General information
- Location: Bhagalpur–Hansdiha Road, Jagdishpur, Bhagalpur district, Bihar India
- Coordinates: 25°08′54″N 86°59′05″E﻿ / ﻿25.148228°N 86.98462°E
- Elevation: 41 metres (135 ft)
- System: Indian Railways station
- Owner: Indian Railways
- Operator: Eastern Railway zone
- Line: Dumka–Bhagalpur line
- Platforms: 1
- Tracks: 2

Construction
- Structure type: At–grade
- Parking: Available

Other information
- Status: Functioning
- Station code: JDPT
- Fare zone: Indian Railways

History
- Opened: 1907
- Rebuilt: 2012–15

Services
| Preceding station | Indian Railways |  |  | Following station |
| Tikani towards ? |  | Eastern Railway zoneDumka–Bhagalpur line |  | Hatpuraini Halt towards ? |

Location

= Jagdishpur Halt railway station =

Railway station in Bihar

Jagdishpur Halt railway station (station code: JDPT), is a halt railway station on the Dumka–Bhagalpur line of Sahibganj loop under Malda railway division of the Eastern Railway Zone.
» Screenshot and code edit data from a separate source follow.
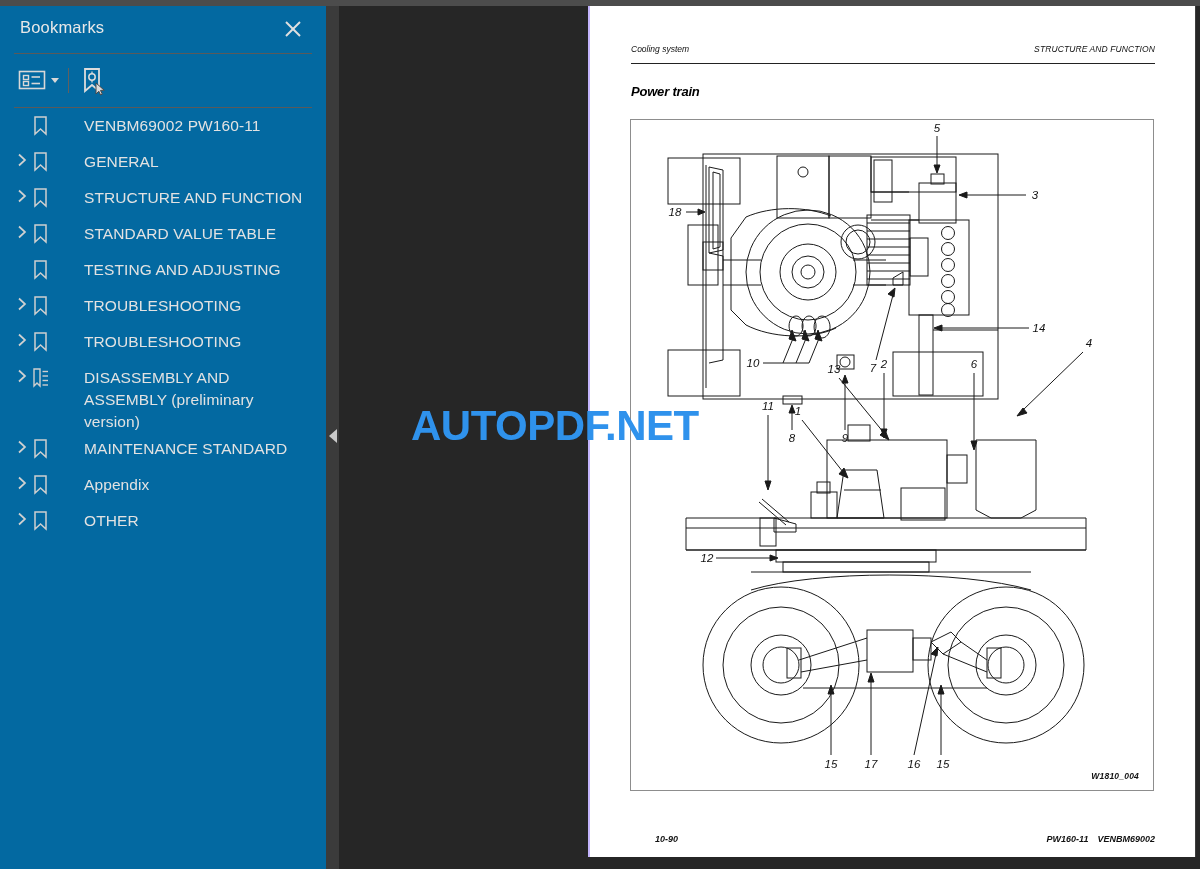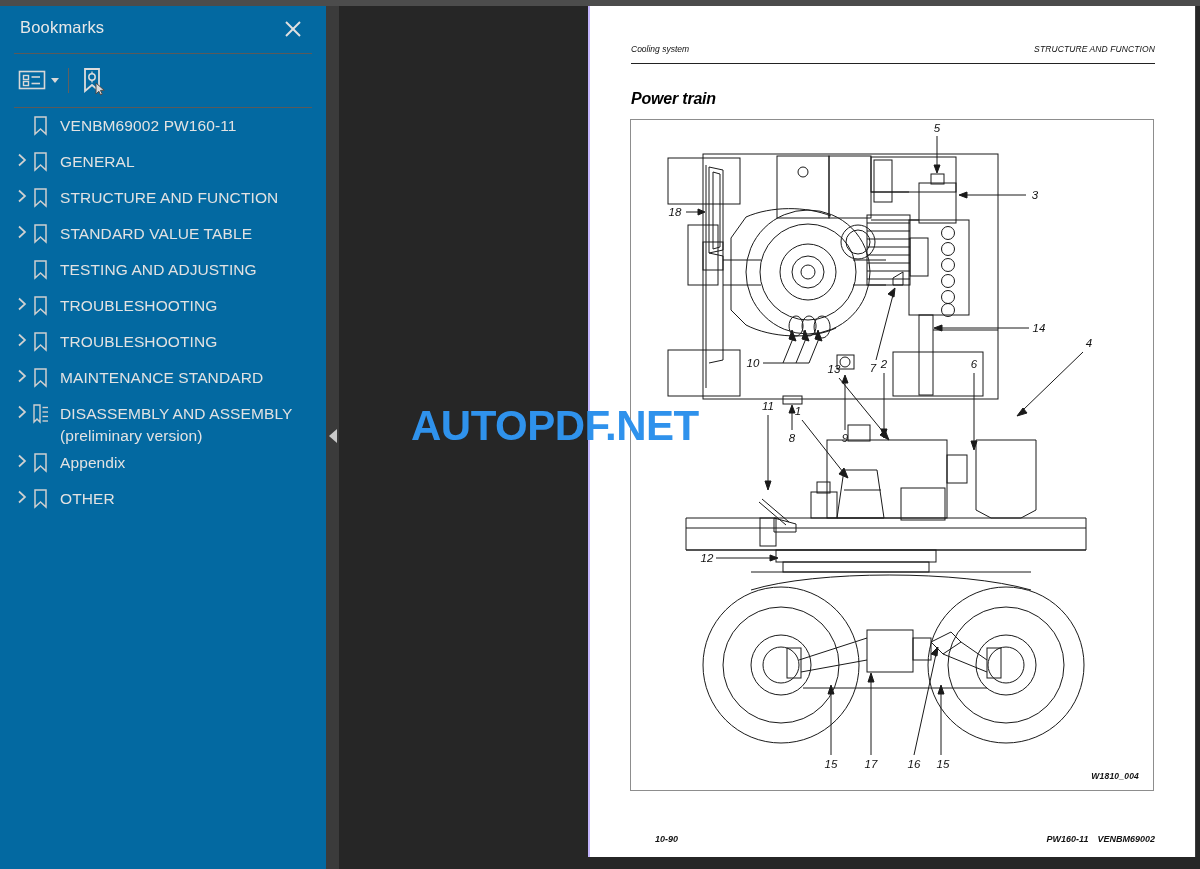"Power train" #page-title { font-size: 16px -> 13px; margin-top: 6px -> none }
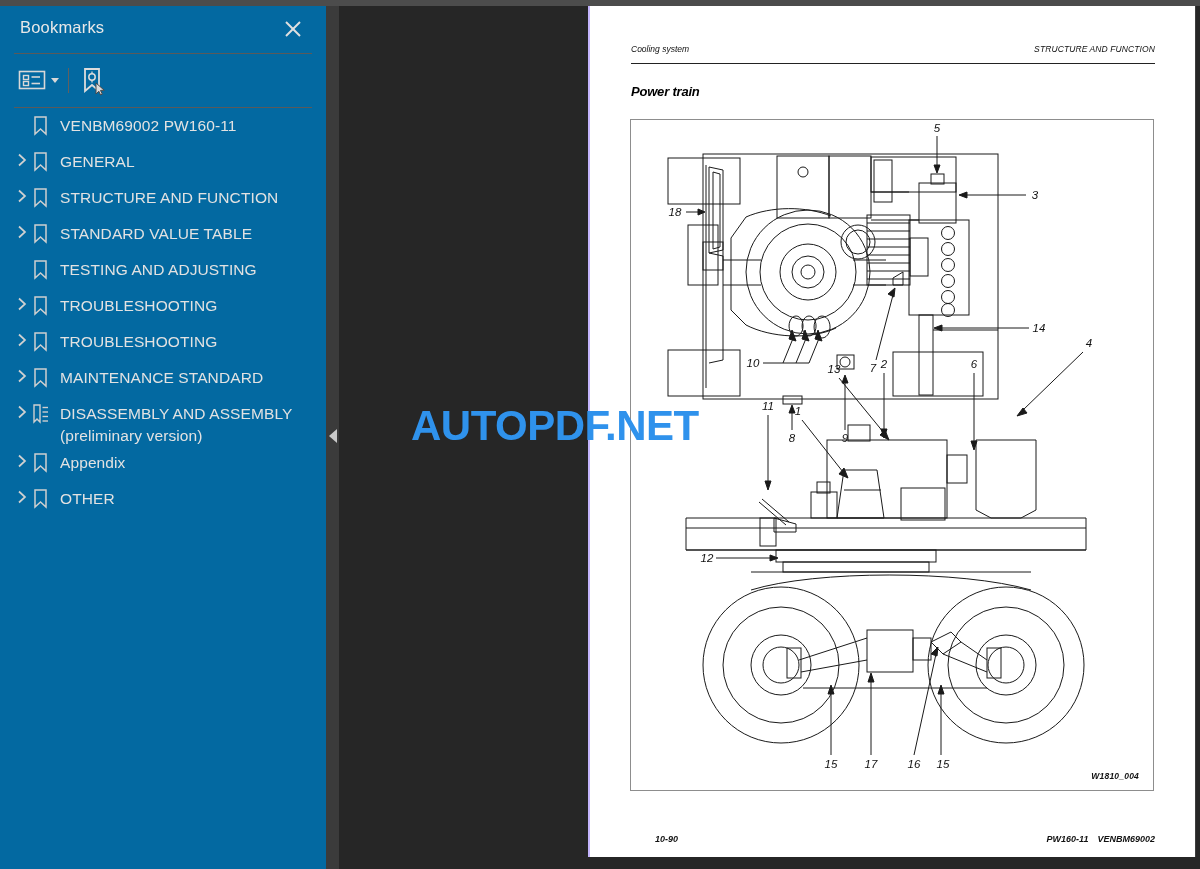"VENBM69002 PW160-11" .bm-label { margin-left: none -> 24px }
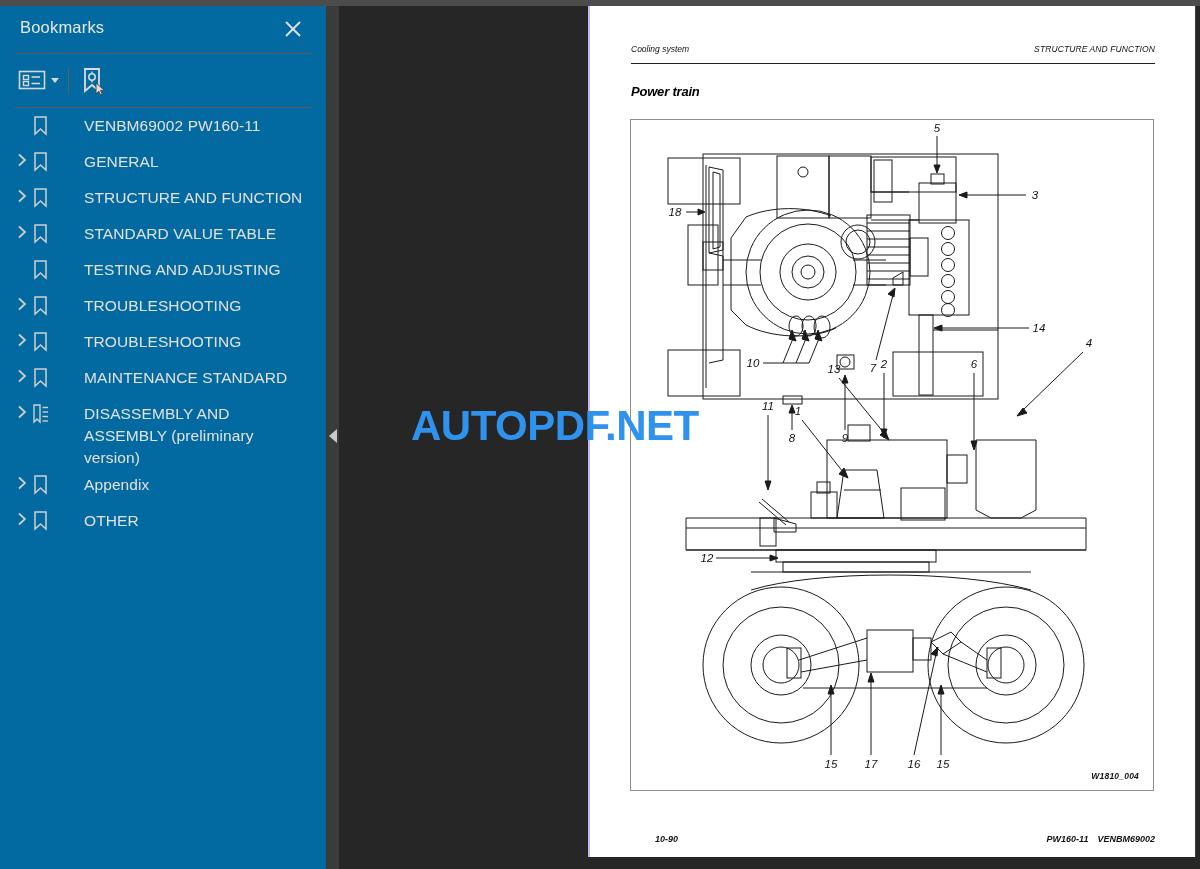"MAINTENANCE STANDARD" div.bm-row { order: before "DISASSEMBLY AND ASSEMBLY (preliminary" -> after "DISASSEMBLY AND ASSEMBLY (preliminary" }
The station is situated beside Bhagalpur–Hansdiha Road at Jagdishpur in Bhagalpur district in the Indian state of Bihar.

==History==
The metre-gauge railway track from Bhagalpur Junction railway station to Mandar Hill railway station branch was opened in 1907. The branch was converted to broad gauge. A new railway line from Mandar Hill to Hansdiha became operational on 23 December 2012 and Dumka to Barapalasi route was reconstructed in June 2014 and finally the full track became operational in 2015.